I suspect the mujoco version is messing things up. I updated the requirements yesterday: 742c753
Could you try reinstalling these packages and evaluate the same checkpoints again? You would not need to retrain the policy.
I have changed the version of mujuco and dm-control according to your instructions, their version information is as follows
(aloha) ➜ act-main conda list | grep dm-control
dm-control 1.0.14 pypi_0 pypi
(aloha) ➜ act-main conda list | grep mujoco
mujoco 2.3.7 pypi_0 pypi
(aloha) ➜ act-main
The parameters used for model inference are as follows
python3 imitate_episodes.py \
--task_name sim_transfer_cube_scripted \
--ckpt_dir ~/data/aloha/act/sim_transfer_cube_scripted/ckpt/ \
--policy_class ACT --kl_weight 10 --chunk_size 100 --hidden_dim 512 --batch_size 8 --dim_feedforward 3200 \
--num_epochs 2000 --lr 1e-5 \
--seed 0 \
--eval
The result of this reasoning is as follows
Success rate: 0.54
Average return: 318.9
Reward >= 0: 50/50 = 100.0%
Reward >= 1: 40/50 = 80.0%
Reward >= 2: 35/50 = 70.0%
Reward >= 3: 27/50 = 54.0%
Reward >= 4: 27/50 = 54.0%
policy_best.ckpt: success_rate=0.54 avg_return=318.9
Does it need to be retrained or are there any other possibilities that led to a bad result?

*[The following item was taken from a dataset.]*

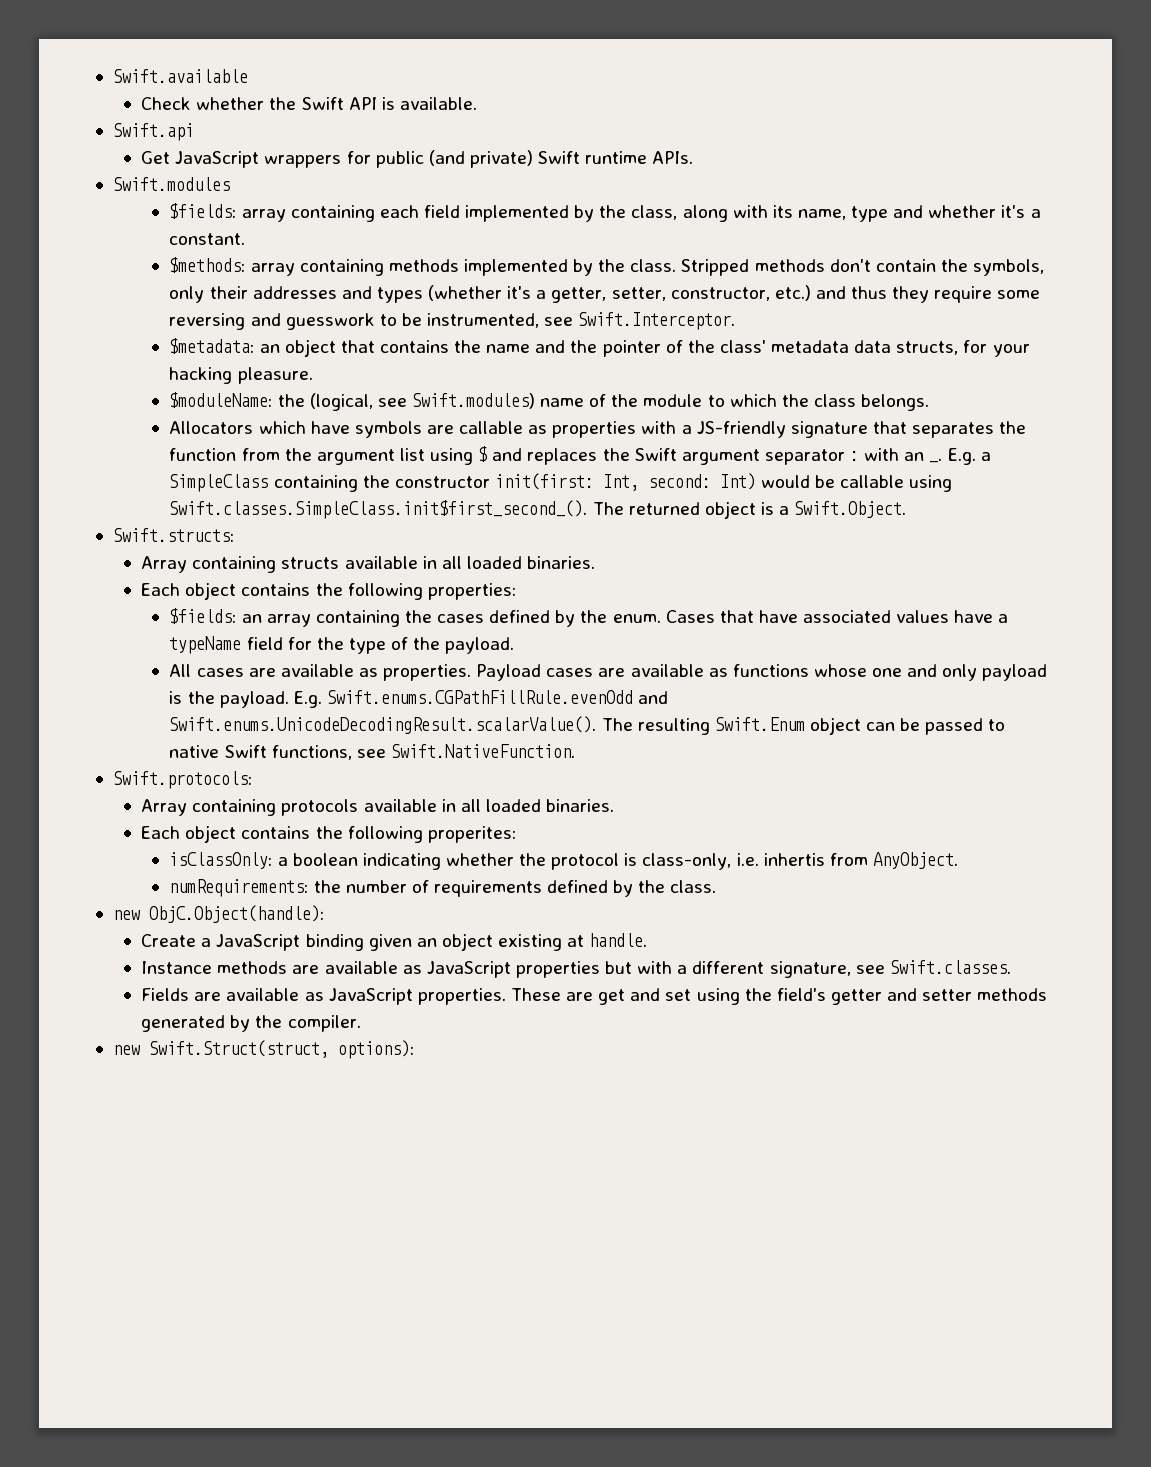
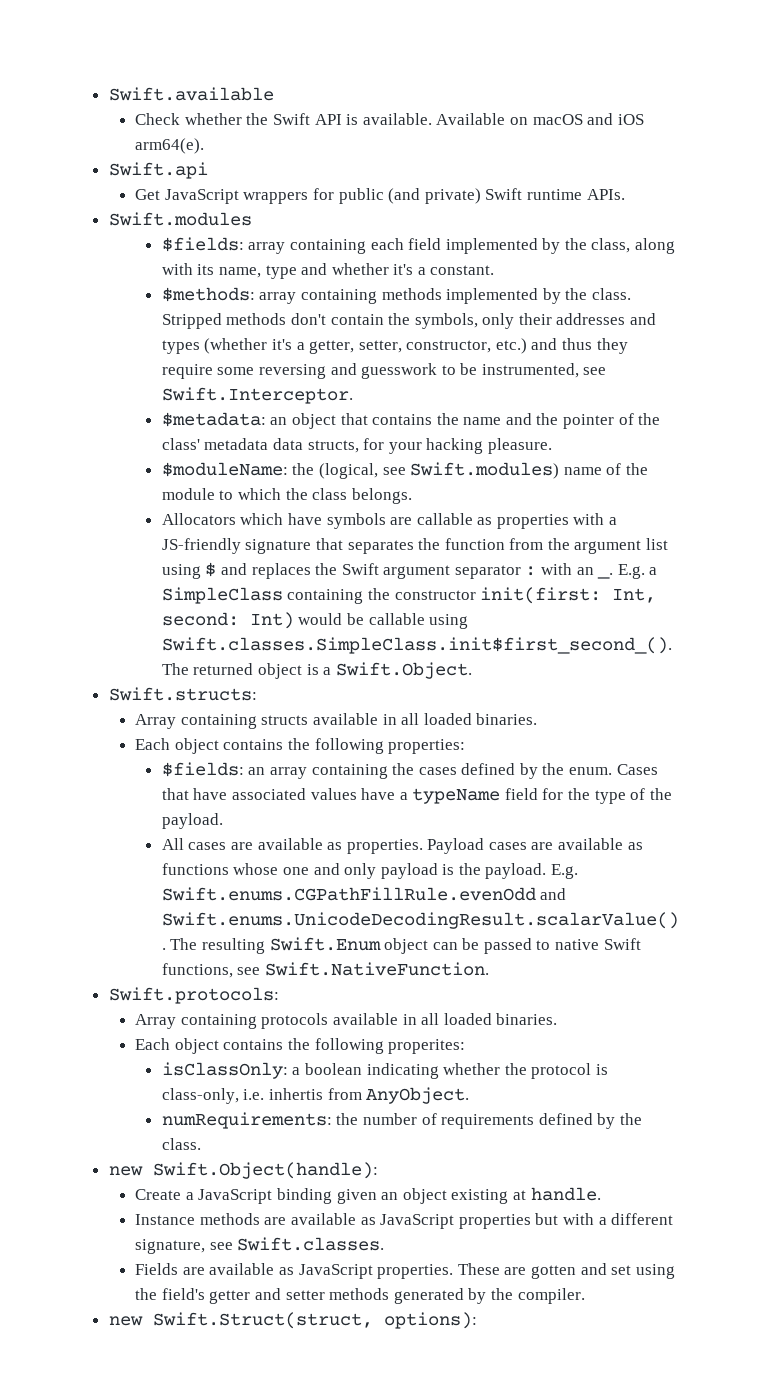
(477, 103) none -> [436,113,644,125] [135,138,205,154] Available on macOS and iOS arm64(e).
[148,905,324,923] ObjC.Object(handle): -> [152,1162,378,1179] Swift.Object(handle):
[598,989,626,1005] get -> [530,1265,576,1279] gotten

In addition, by observing all the failed videos, I found that all the failures were caused by the right robotic arm failing to catch the square when grasping it leading to the failure of the final exchange of the square, is it necessary to introduce a model of object detection during grasping to ensure that the robotic arm can accurately grasp the object? I've put some of the failed gripping videos in the link below.
video5.mp4
video7.mp4
Dear Tony. Thank you for your excellent work on ALOHA, I have tried to reproduce your work in the Mujoco simulation environment, and based on your open source data, The success rate should be around 90% for transfer cube, and around 50% for insertion. I have trained and validated on your open source dataset, and I get results of around 54% for transfer cube, and around 14% for insertion.The results are very dismal, and I have not changed any of the parameter settings, and I would like to know what are some of the reasons for such a problem, or if I need to optimise in any way. The exact data can be viewed in the table below
Here are my training parameter settings
python3 imitate_episodes.py \ --task_name sim_transfer_cube_scripted \ --ckpt_dir ~/data/aloha/act/sim_transfer_cube_scripted/ckpt/ \ --policy_class ACT --kl_weight 10 --chunk_size 100 --hidden_dim 512 --batch_size 8 --dim_feedforward 3200 \ --num_epochs 2000 --lr 1e-5 \ --seed 0
Here are my eval parameter settings
python3 imitate_episodes.py \ --task_name sim_transfer_cube_scripted \ --ckpt_dir ~/data/aloha/act/sim_transfer_cube_scripted/ckpt/ \ --policy_class ACT --kl_weight 10 --chunk_size 100 --hidden_dim 512 --batch_size 8 --dim_feedforward 3200 \ --num_epochs 2000 --lr 1e-5 \ --seed 0 \ --eval
The dataset obtained from the training is shown in the following link (Lark document, you need to register yourself, please note if you apply for permission to view) https://iklxo6z9yv.feishu.cn/sheets/LRwosV4jnh7xokt8F8UcMT7snzh?from=from_copylink
I have the same prolem, have you solved it? Thanks.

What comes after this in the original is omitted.